Раздается звонок, и мистер Эймс у доски прочищает горло. Правила, учителя и авторитет никогда не сдерживали Конора, и он сразу начинает говорить со мной.
– Ты придешь сегодня вечером? На репетицию? Мы прослушиваем новых барабанщиков, гребаный Локетт на прошлой неделе уволился. Вот кто так делает? У нас первый концерт в «Орионе» на следующей неделе, а этот козел просто берет и уходит, мол, ему нужна работа или чего-то там?
Я сползаю на стуле так низко, как только могу без риска свалиться на пол. Ну почему Конору всегда надо привлекать ко мне внимание? Эймс мечет в нас испепеляющие взгляды, а сам начинает гудеть об очередных мертвых европейцах, которых мы проходим по учебному плану.
Едва слышно бормочу:
– Он вроде своей девушке ребенка заделал. Вот почему ему нужна работа, разве нет?
Конор изрядно оглох, так как отказывается носить затычки для ушей на своих концертах, поэтому понятия не имеет, что я только что сказал, и в ответ делает недоуменное лицо. Я качаю головой, одними губами произношу «не важно», но, если уж Конор за что-то зацепился, его не остановить.

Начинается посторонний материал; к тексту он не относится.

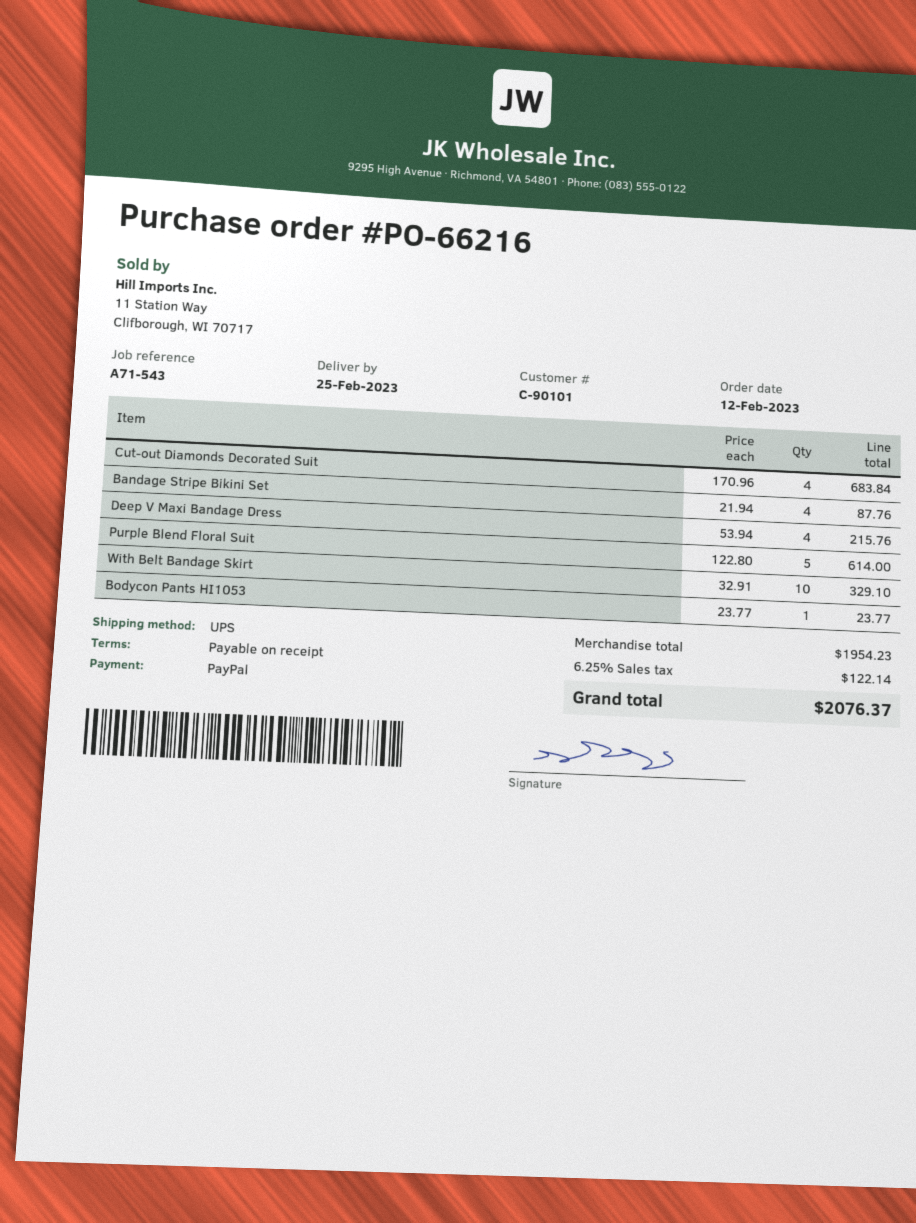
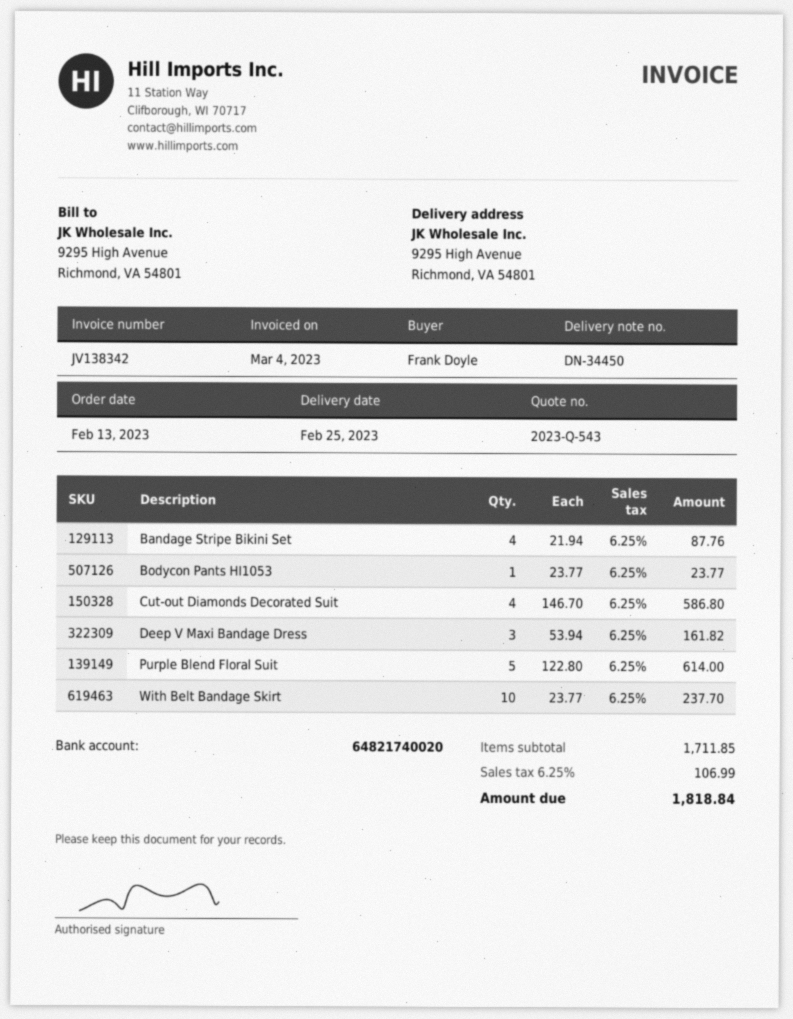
order date: 2023-02-12 -> 2023-02-13
Cut-out Diamonds Decorated Suit: 4 x 170.96 = 683.84 -> 4 x 146.70 = 586.80
Deep V Maxi Bandage Dress: 4 x 53.94 = 215.76 -> 3 x 53.94 = 161.82
With Belt Bandage Skirt: 10 x 32.91 = 329.10 -> 10 x 23.77 = 237.70
subtotal: 1954.23 -> 1711.85
tax: 6.25% = 122.14 -> 6.25% = 106.99
total: 2076.37 -> 1818.84

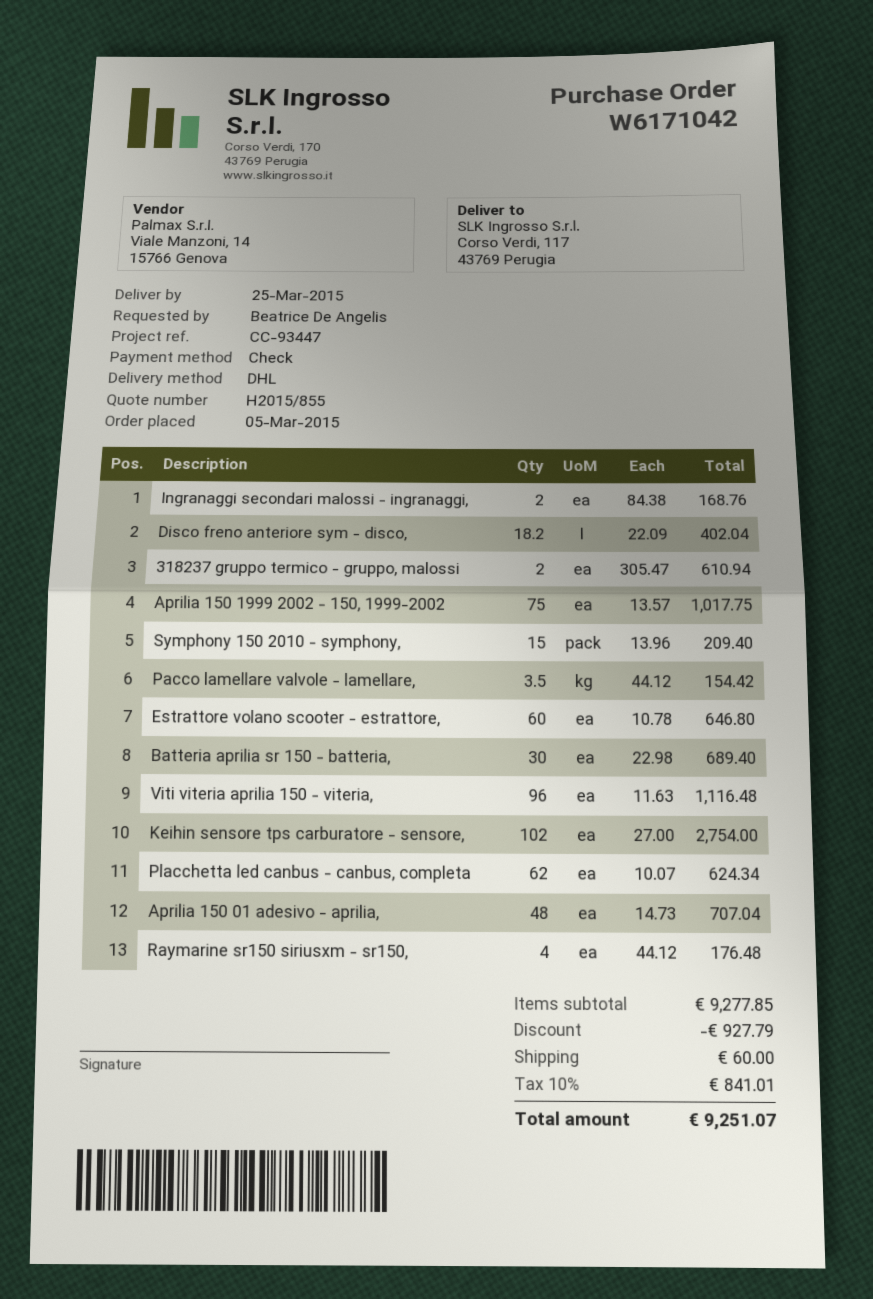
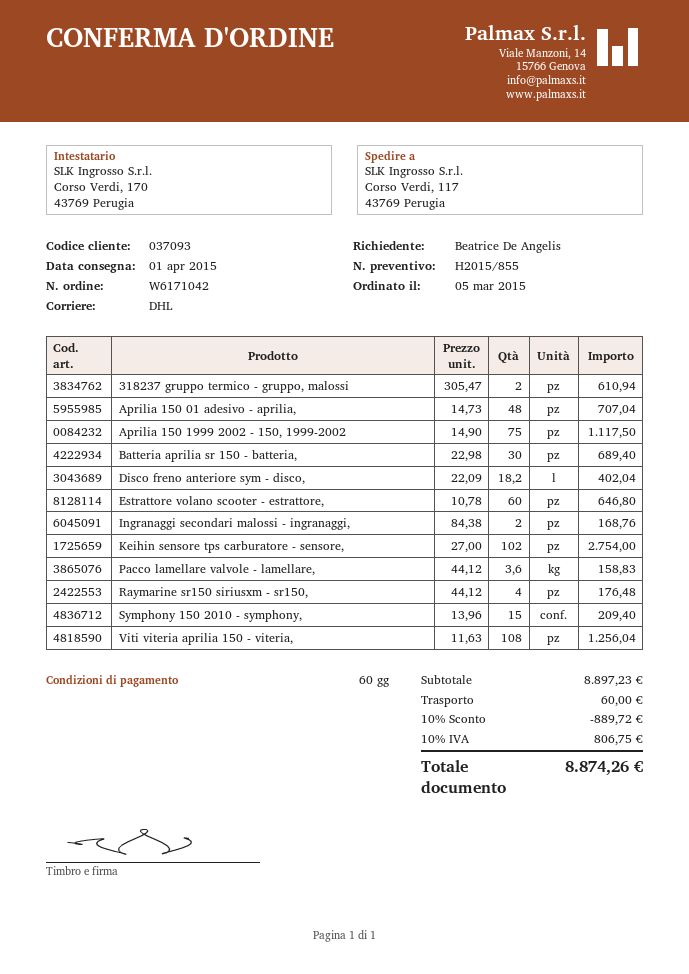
delivery date: 2015-03-25 -> 2015-04-01
Aprilia 150 1999 2002 - 150, 1999-2002: 75 x 13.57 = 1017.75 -> 75 x 14.90 = 1117.50
Pacco lamellare valvole - lamellare,: 3.5 x 44.12 = 154.42 -> 3.6 x 44.12 = 158.83
Viti viteria aprilia 150 - viteria,: 96 x 11.63 = 1116.48 -> 108 x 11.63 = 1256.04
Placchetta led canbus - canbus, completa: 62 x 10.07 = 624.34 -> none
subtotal: 9277.85 -> 8897.23
discount: 927.79 -> 889.72
tax: 10% = 841.01 -> 10% = 806.75
total: 9251.07 -> 8874.26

– ЧТО? – переспрашивает друг во всю глотку.
Может, он на самом деле и не кричит, но, черт возьми, мне будто пушка в ухо грохнула, и Эймс, похоже, со мной солидарен. Учитель прерывает занятие, идет к нашим местам и наклоняется, чтобы оказаться на уровне наших глаз.
– Не хочешь поделиться с классом своими новостями, Симонсен? Они же, по-видимому, настолько интересны, что не могут подождать? – Эймс всегда говорит так, будто учился общению со студентами по дрянным ситкомам восьмидесятых.
Конор откидывается на спинку стула и скрещивает руки на груди, пока я молюсь, чтобы бог разверз пол и поглотил и мой стол, и меня вместе с ним. Я слишком хорошо знаю Конора, тот никогда не умолкнет лишь потому, что учитель велел…
– Не особо, сэр, – ухмыляется друг во все лицо.
Ага, я знаю Конора.
Он никогда просто так не заткнется.
Эймс закатывает глаза к потолку.
– Конор, это новый семестр. Новый год, верно? Я думал, мы договорились, что ты продержишься до 2020-го? Так, понимаю, наше соглашение вылетело у тебя из головы?
Класс смеется, отчасти потому, что знает: на самом деле Эймс и Конор симпатизируют друг другу, они так похожи, что даже жутко.
– Так, – он поворачивается ко мне, и я снова молюсь, чтобы пол меня поглотил, – что до тебя…
Я поднимаю брови и пытаюсь сымитировать поведение Конора. Наверняка выгляжу полным придурком.
Эймс качает головой:
– Зак, найди друга получше.
Класс ревет. Эймс возвращается к доске, а Конор ухмыляется. Когда шум стихает, я слышу, как Мэтт позади меня шепчет: «Ага, удачи тебе», – и хочу сдохнуть.